As the global banking crisis and its scandals grew, the Venezuelan government ensured effective regulation at home. Several small private banks were taken over following revelations of bank fraud. In November the main shareholder of a group of four banks, Grupo Financiero Bolivar, Ricardo Fernandez, known as a Chavez supporter, was arrested. Two of the banks were nationalised, and two were closed. The Institute in Defence of People’s Access to Goods and Services took control of four food companies owned by Ricardo Fernandez, to make sure there were no supply disruptions. Subsequently, a further three banks were nationalised and, on 11 December, Venezuela’s Superintendency of Banks closed an eighth.
On 21 December the five nationalised banks were merged with a state-owned bank, Banfoandes, to open a new Bicentenary Bank with 20% of the nation’s deposits. This will provide housing credits to those who have been turned down by private banks which only give credit to rich people. Brokerage and insurance houses are also to be investigated. The assets of the three other banks were transferred to the Bank of Venezuela, with deposits guaranteed up to 30,000 bolivars.

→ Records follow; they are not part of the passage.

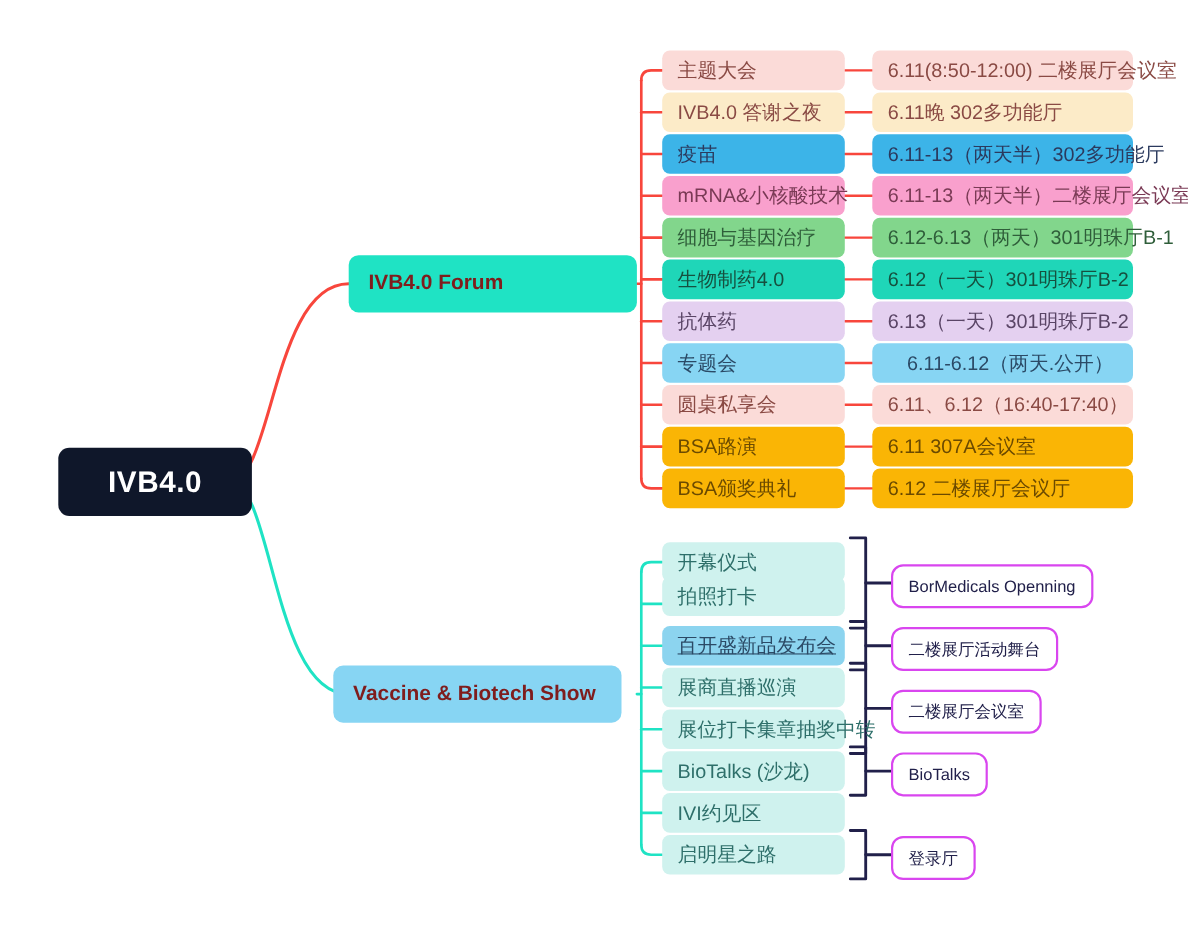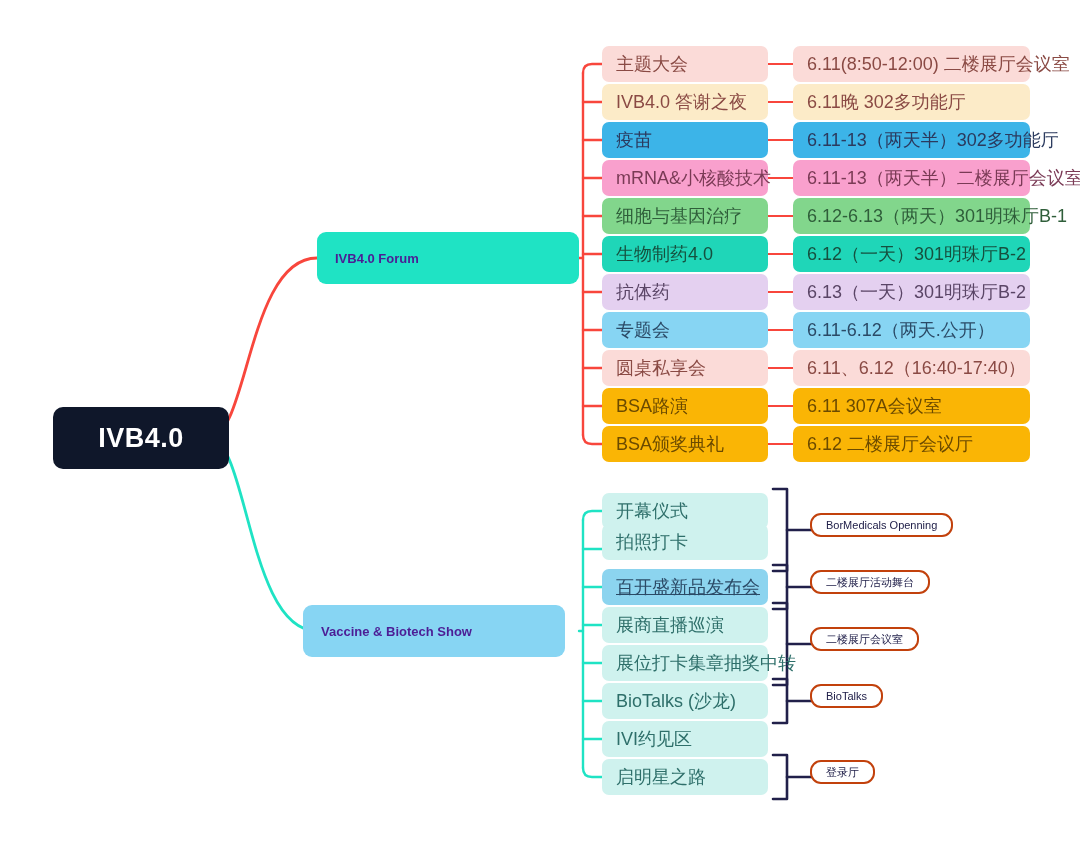"IVB4.0 Forum" .branch { color: #4c1d95 -> #7f1d1d; font-size: 13px -> 19px }
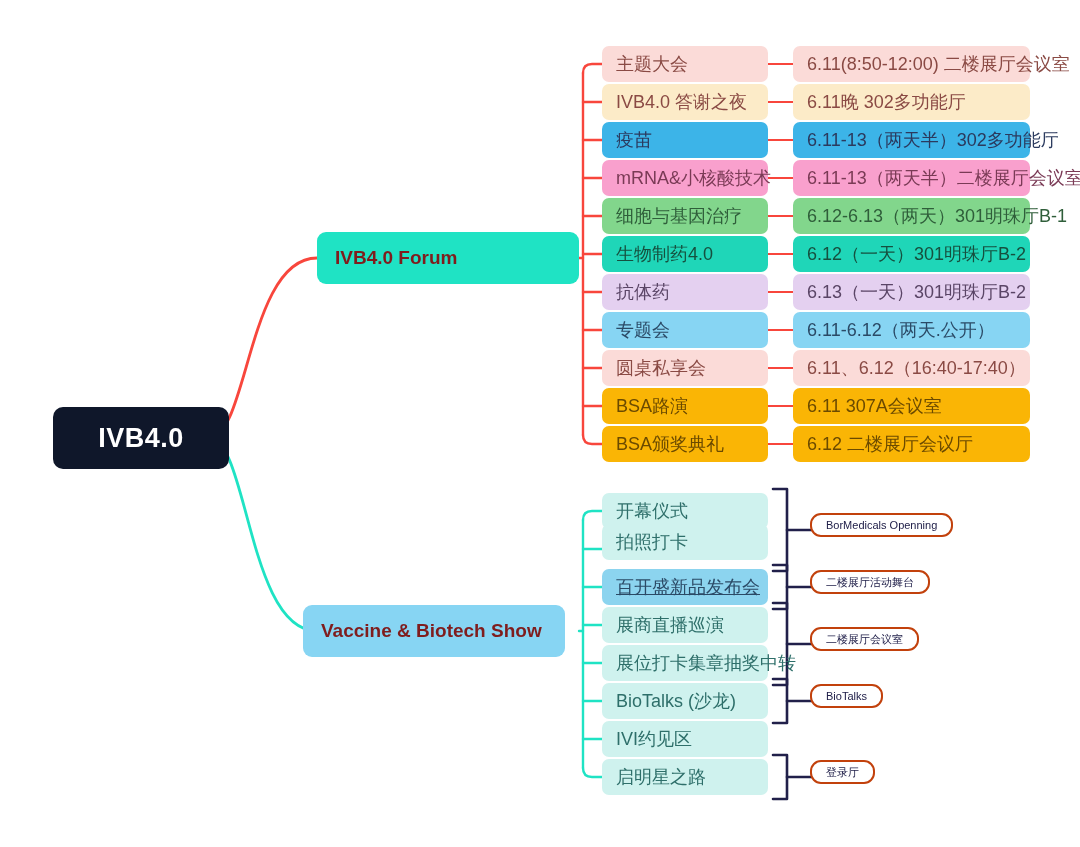"6.11-6.12（两天.公开）" div.node { justify-content: none -> center }
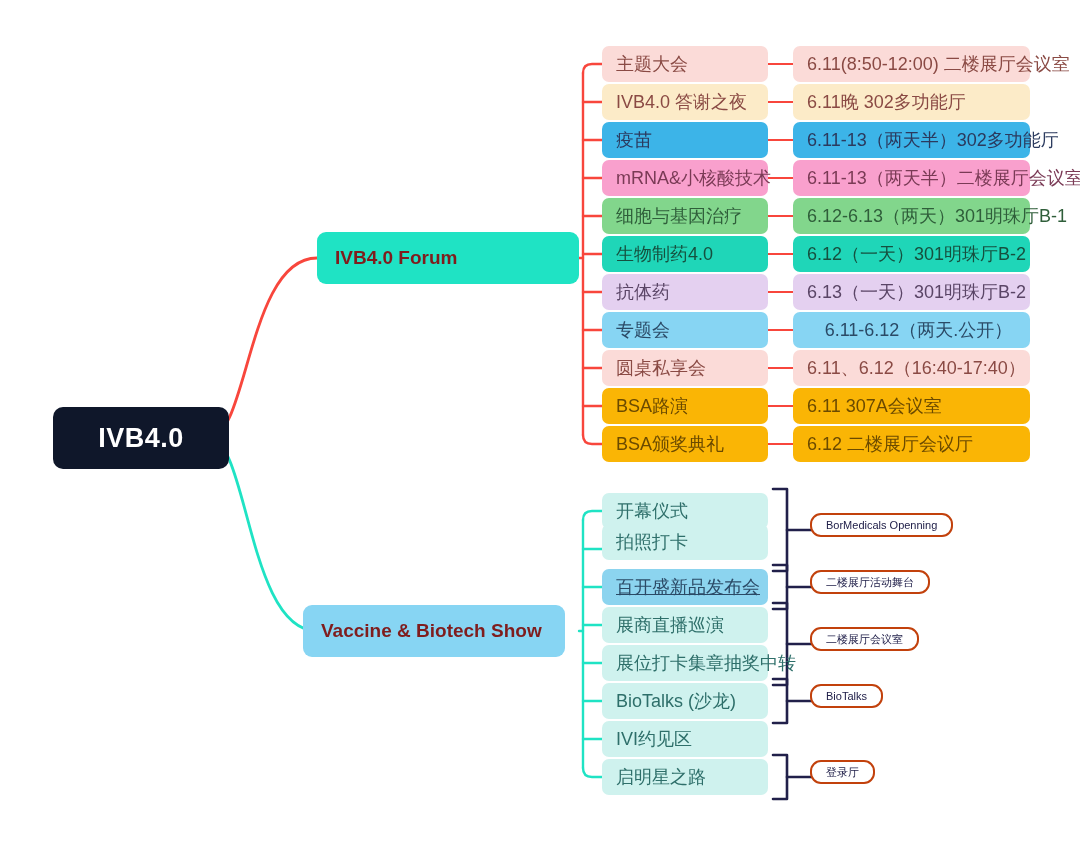"BorMedicals Openning" .venue { border: 2px solid #c2410c -> 2px solid #d946ef; font-size: 11px -> 15px; height: 24px -> 40px }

Ten bankers have been detained and 28 arrest warrants issued, including nine passed on to Interpol, for involvement in organised crime and unexplained fund movements. 23 of those indicted have since fled to the US, Spain or Curacao while on bail. During 2009, a further 10 banks were fined more than 23 million bolivars, or $5.34m at the 4.30 bolivar rate, for failing to comply with financial regulations established for the agricultural sector. On 19 January, Venezuela’s Superintendency of Banks announced the takeover of three more small private banks because serious administrative problems had left them unable to cover their obligations. Customers’ savings are guaranteed by the state.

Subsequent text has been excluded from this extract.